■ **GOAL OF THE EXERCISE**
Begin at the line containing "row order: max_voxel_z descending" in the records below, end at the line containing "282463806 | hemisphere_id: 1 -> 3", and retype each line in that span exactly. No other line and no image should appear.

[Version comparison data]
::::::

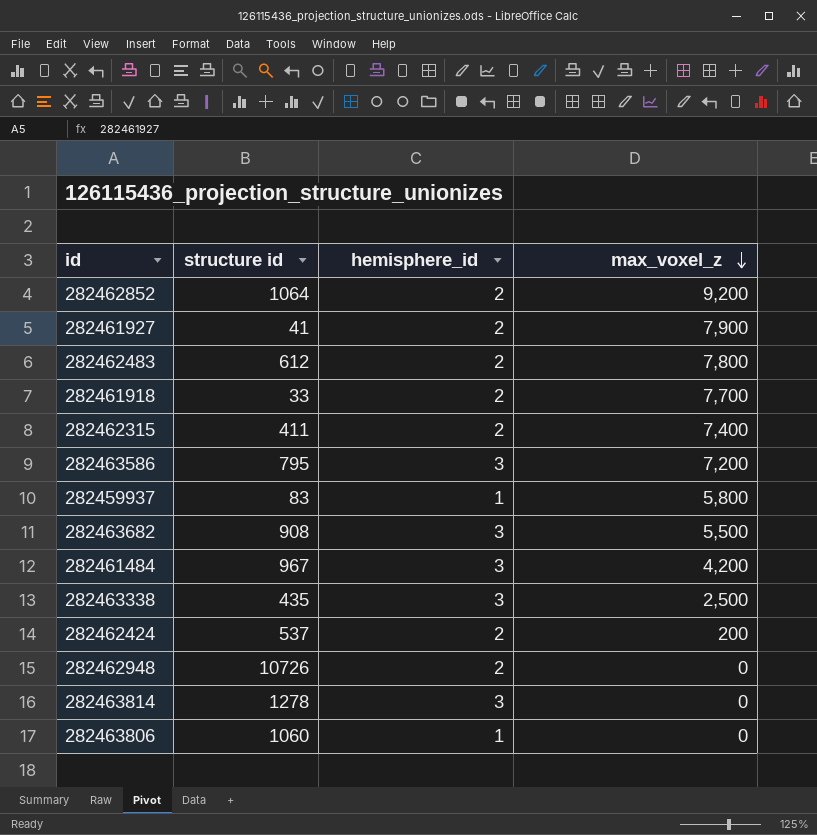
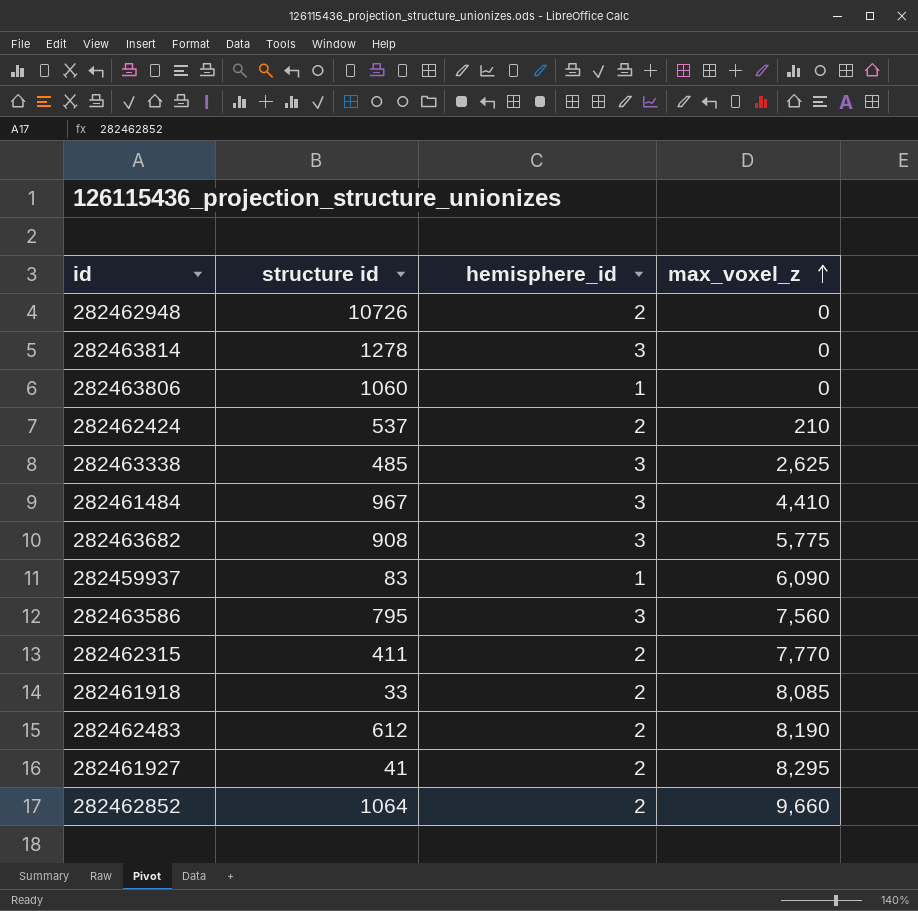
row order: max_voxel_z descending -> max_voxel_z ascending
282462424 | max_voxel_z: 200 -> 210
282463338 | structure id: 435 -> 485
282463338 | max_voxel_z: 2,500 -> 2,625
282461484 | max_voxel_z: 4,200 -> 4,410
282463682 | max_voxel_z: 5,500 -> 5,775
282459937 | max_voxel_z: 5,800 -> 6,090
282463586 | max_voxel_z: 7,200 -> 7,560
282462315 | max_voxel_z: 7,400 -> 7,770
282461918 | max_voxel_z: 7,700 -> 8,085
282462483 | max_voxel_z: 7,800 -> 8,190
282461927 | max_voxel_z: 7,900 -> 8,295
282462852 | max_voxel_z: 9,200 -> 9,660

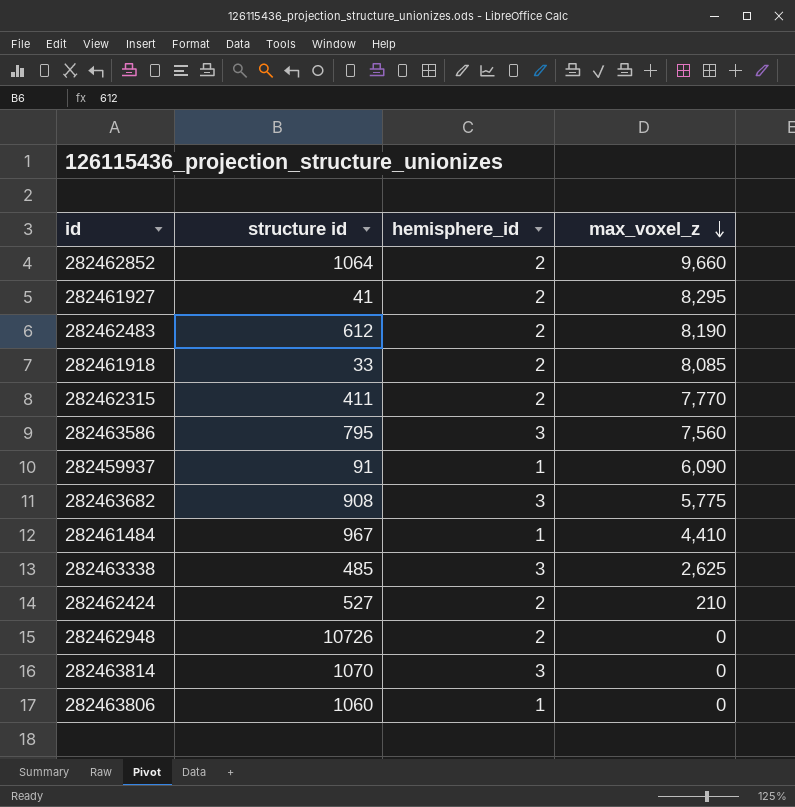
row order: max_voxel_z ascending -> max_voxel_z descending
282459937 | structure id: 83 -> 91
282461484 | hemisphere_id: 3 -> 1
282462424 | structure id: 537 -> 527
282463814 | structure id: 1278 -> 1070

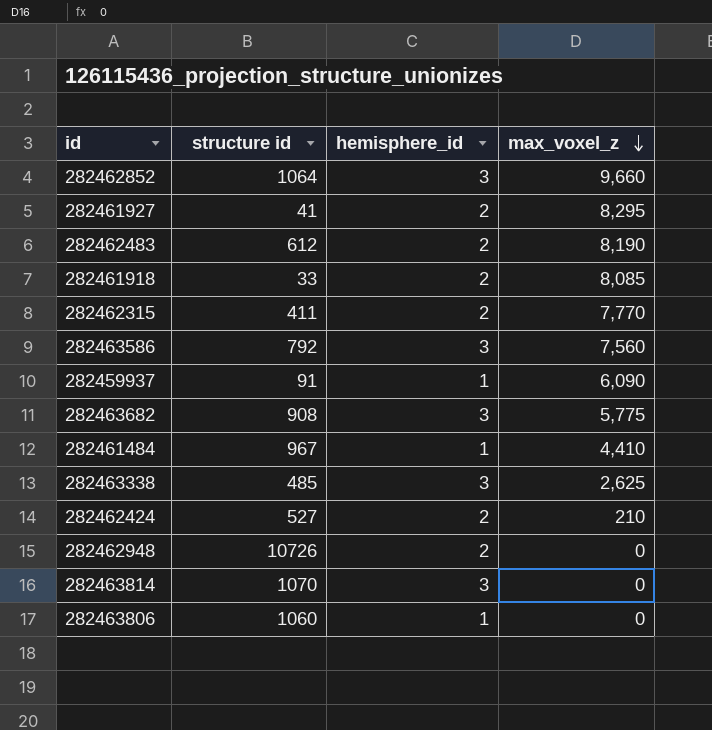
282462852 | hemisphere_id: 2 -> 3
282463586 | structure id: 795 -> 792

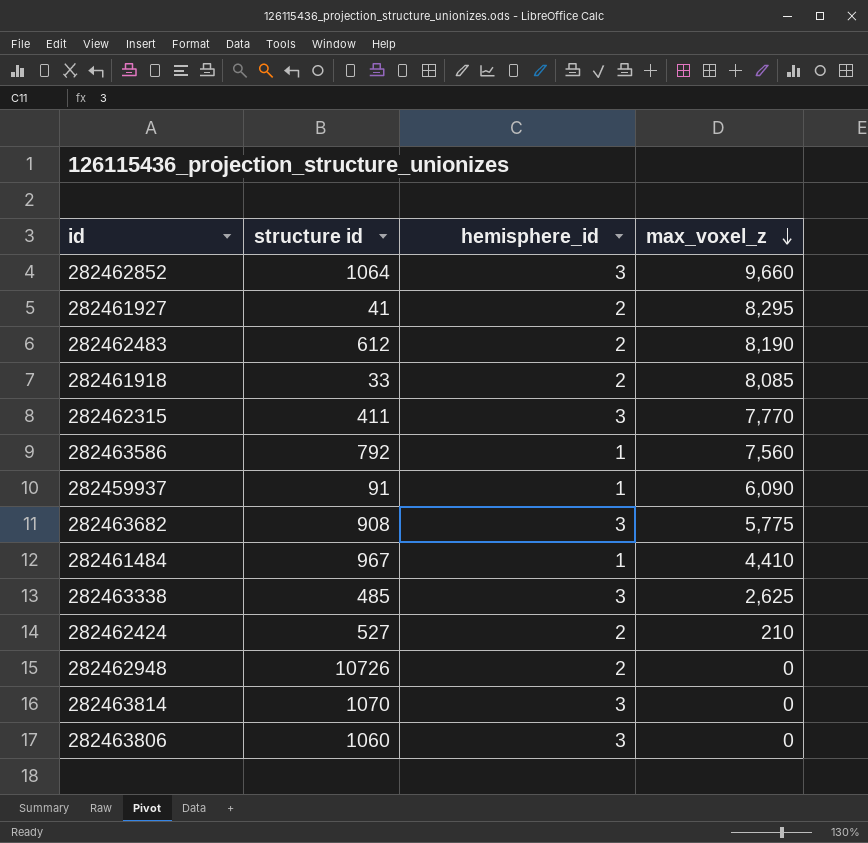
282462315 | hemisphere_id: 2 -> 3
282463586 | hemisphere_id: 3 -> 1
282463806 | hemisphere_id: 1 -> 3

::::::

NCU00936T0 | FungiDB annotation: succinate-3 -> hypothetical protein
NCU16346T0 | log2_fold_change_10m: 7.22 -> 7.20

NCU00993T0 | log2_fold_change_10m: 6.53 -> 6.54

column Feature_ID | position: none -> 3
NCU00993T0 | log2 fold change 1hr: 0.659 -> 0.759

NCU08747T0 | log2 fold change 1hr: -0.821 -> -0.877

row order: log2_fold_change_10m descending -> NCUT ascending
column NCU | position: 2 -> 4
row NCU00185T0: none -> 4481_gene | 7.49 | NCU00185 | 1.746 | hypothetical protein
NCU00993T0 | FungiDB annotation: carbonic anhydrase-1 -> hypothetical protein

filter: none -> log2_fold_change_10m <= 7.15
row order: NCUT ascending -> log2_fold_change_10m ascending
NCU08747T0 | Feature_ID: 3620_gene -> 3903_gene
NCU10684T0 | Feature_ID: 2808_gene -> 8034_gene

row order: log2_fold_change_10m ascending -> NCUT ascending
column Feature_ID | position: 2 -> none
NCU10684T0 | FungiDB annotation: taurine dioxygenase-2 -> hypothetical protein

::::::

■ **OUTPUT OF THE EXERCISE**
row order: max_voxel_z descending -> max_voxel_z ascending
282462424 | max_voxel_z: 200 -> 210
282463338 | structure id: 435 -> 485
282463338 | max_voxel_z: 2,500 -> 2,625
282461484 | max_voxel_z: 4,200 -> 4,410
282463682 | max_voxel_z: 5,500 -> 5,775
282459937 | max_voxel_z: 5,800 -> 6,090
282463586 | max_voxel_z: 7,200 -> 7,560
282462315 | max_voxel_z: 7,400 -> 7,770
282461918 | max_voxel_z: 7,700 -> 8,085
282462483 | max_voxel_z: 7,800 -> 8,190
282461927 | max_voxel_z: 7,900 -> 8,295
282462852 | max_voxel_z: 9,200 -> 9,660

row order: max_voxel_z ascending -> max_voxel_z descending
282459937 | structure id: 83 -> 91
282461484 | hemisphere_id: 3 -> 1
282462424 | structure id: 537 -> 527
282463814 | structure id: 1278 -> 1070

282462852 | hemisphere_id: 2 -> 3
282463586 | structure id: 795 -> 792

282462315 | hemisphere_id: 2 -> 3
282463586 | hemisphere_id: 3 -> 1
282463806 | hemisphere_id: 1 -> 3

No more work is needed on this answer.